**Instructions for the task**.
Work out how many lines in the data below include "JavaScript", then reply with that number only.

**Supplied data**.
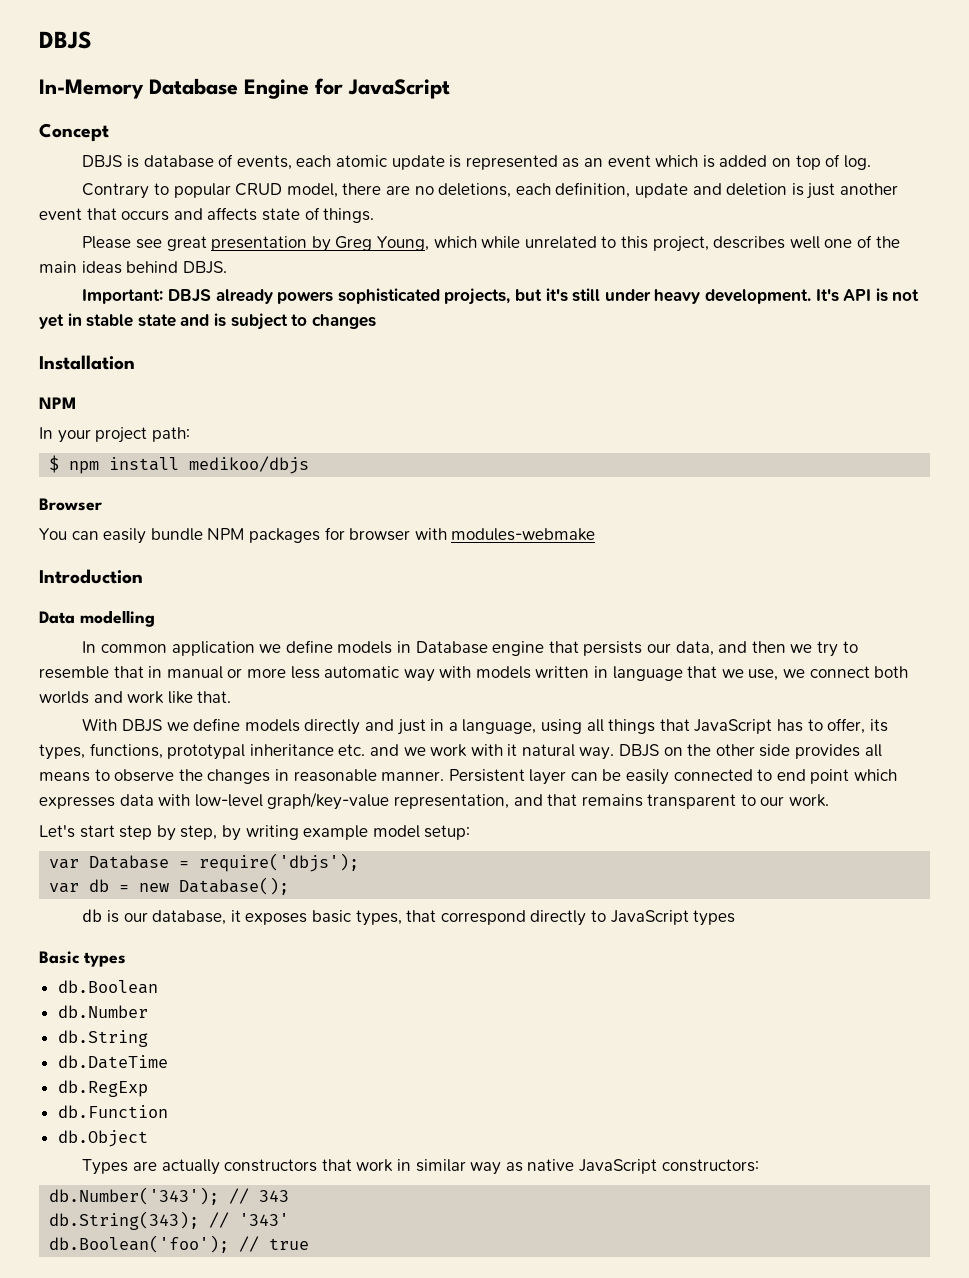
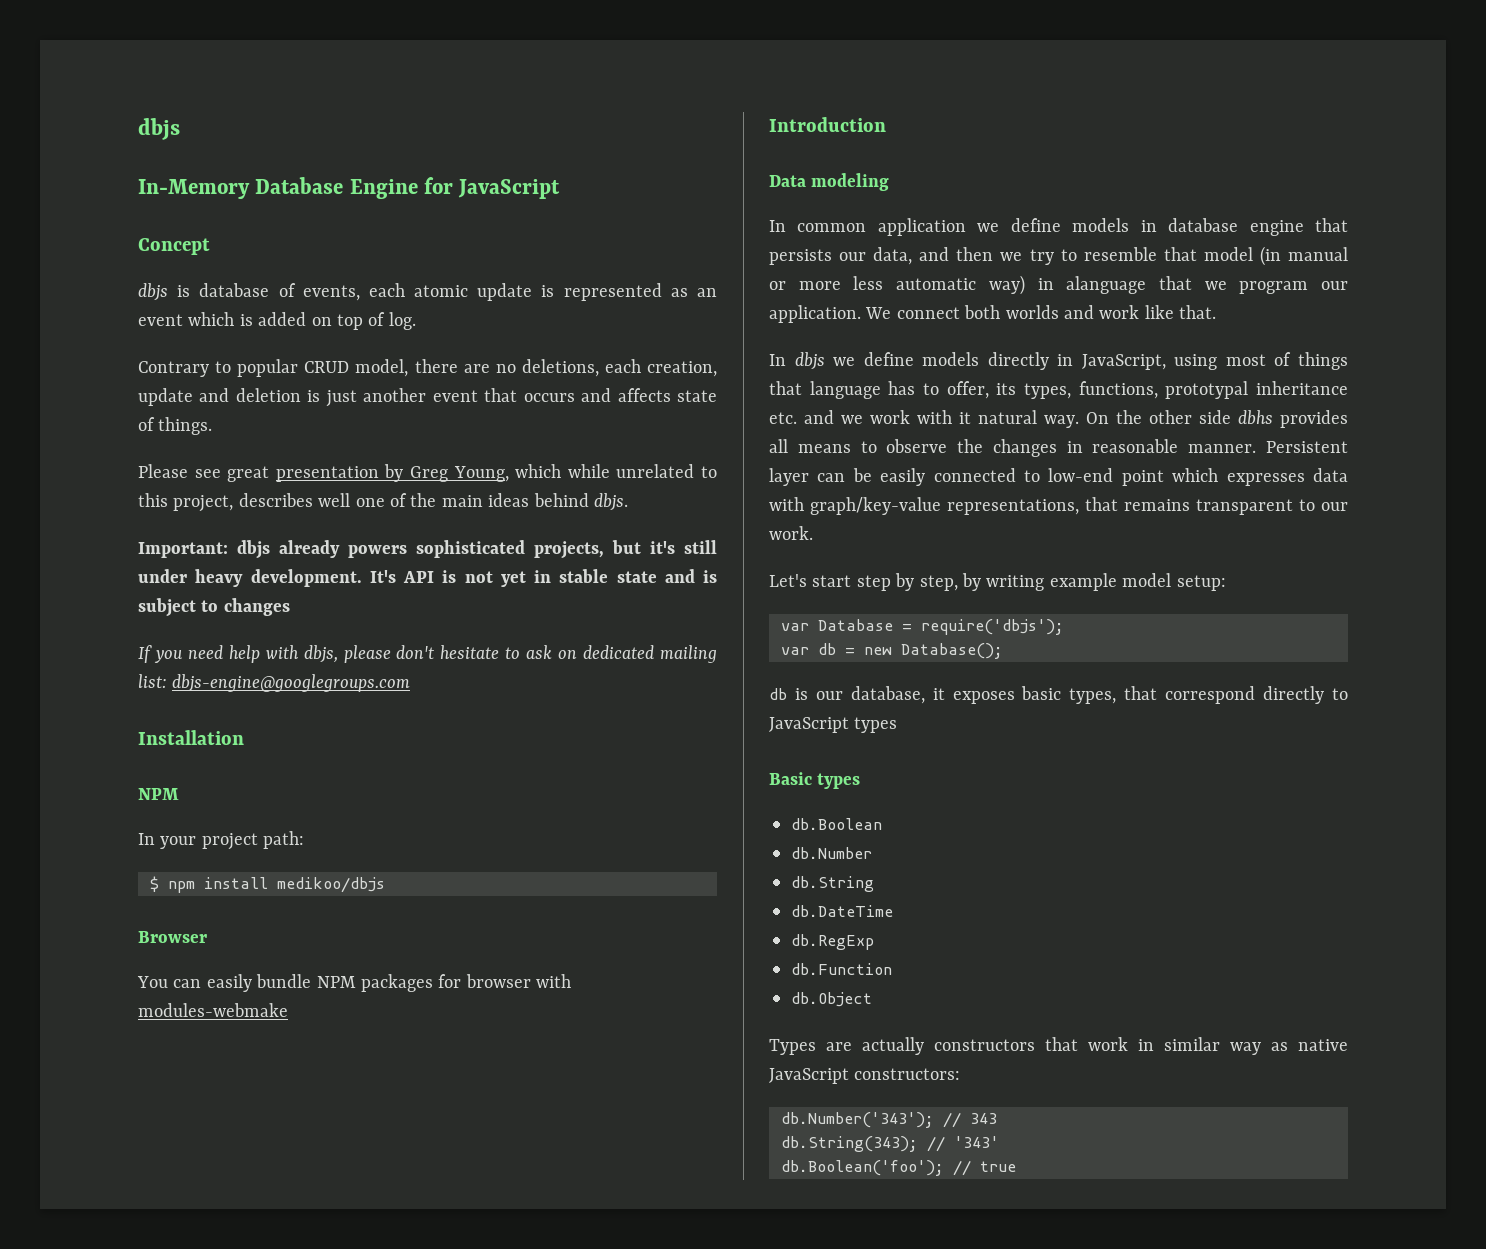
[39,31,92,49] DBJS -> [138,118,180,140] dbjs
[82,155,123,168] DBJS -> [138,283,168,301] dbjs
[555,182,631,198] definition, -> [647,361,718,377] creation,
[182,261,227,274] DBJS. -> [593,493,628,511] dbjs.
[168,289,212,302] DBJS -> [237,540,270,559] dbjs
(376, 321) none -> [138,645,717,663] [138,674,411,692] // If you need help with dbjs, please don't hesitate to ask on dedicated mailing list: dbjs-engine@googlegroups.com
[80,610,155,627] modelling -> [811,173,890,191] modeling
[415,641,488,654] Database -> [1168,218,1239,232] database
[148,666,163,678] in -> [1203,246,1281,266] model (in
[403,666,806,682] way with models written in language that we use, we -> [988,275,1348,295] [769,305,892,323] way) in alanguage that we program our application. We
[82,718,163,732] With DBJS -> [769,352,825,370] In dbjs
[365,719,604,735] and just in a language, using all -> [1057,352,1292,370] in JavaScript, using most of
[694,719,773,734] JavaScript -> [809,381,881,399] language
[619,744,683,757] DBJS on -> [1086,412,1109,424] On
(791, 750) none -> [1238,410,1273,425] dbhs
[776,769,806,781] end -> [1048,468,1114,482] low-end
[194,792,543,810] low-level graph/key-value representation, and -> [810,497,1079,515] graph/key-value representations,

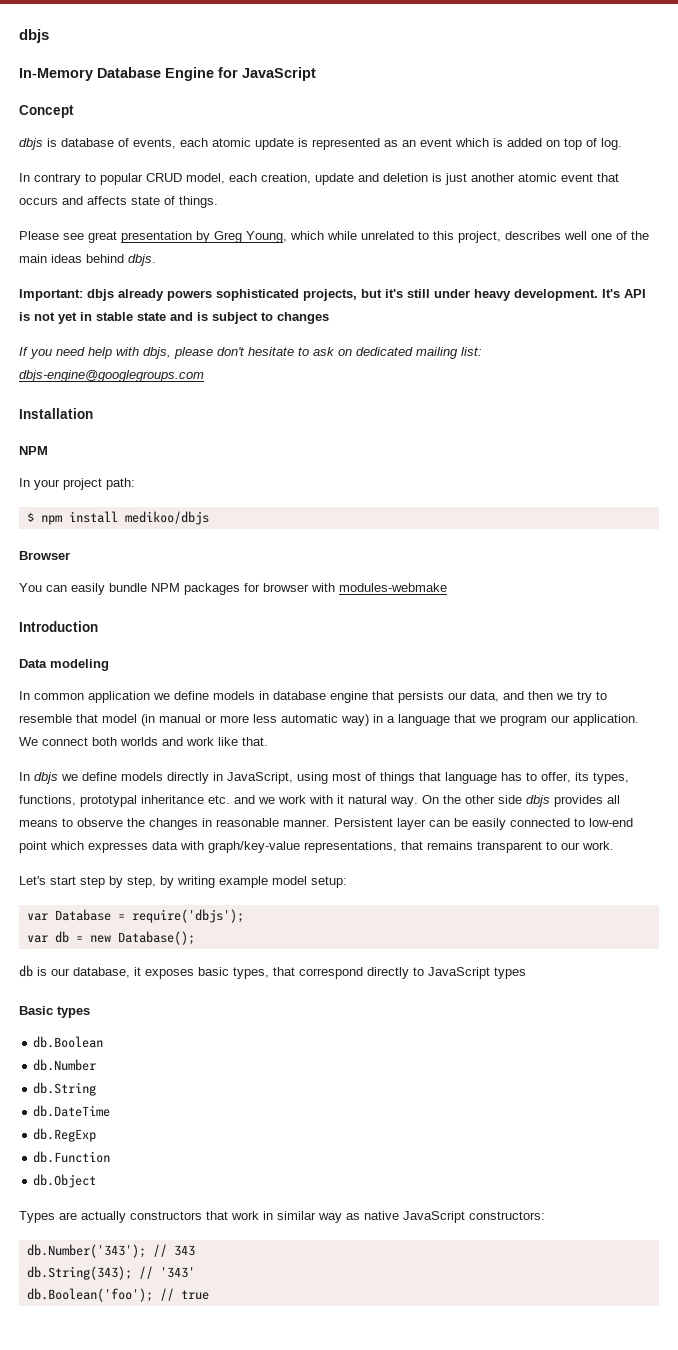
[138,361,209,377] Contrary -> [19,173,81,185] In contrary
[414,359,599,377] there are no deletions, -> (225, 178) none
(427, 395) none -> [518,173,557,182] atomic
[1066,276,1147,294] alanguage -> [387,714,450,726] a language
[1238,410,1273,425] dbhs -> [526,795,550,807] dbjs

**Finished exercise**.
2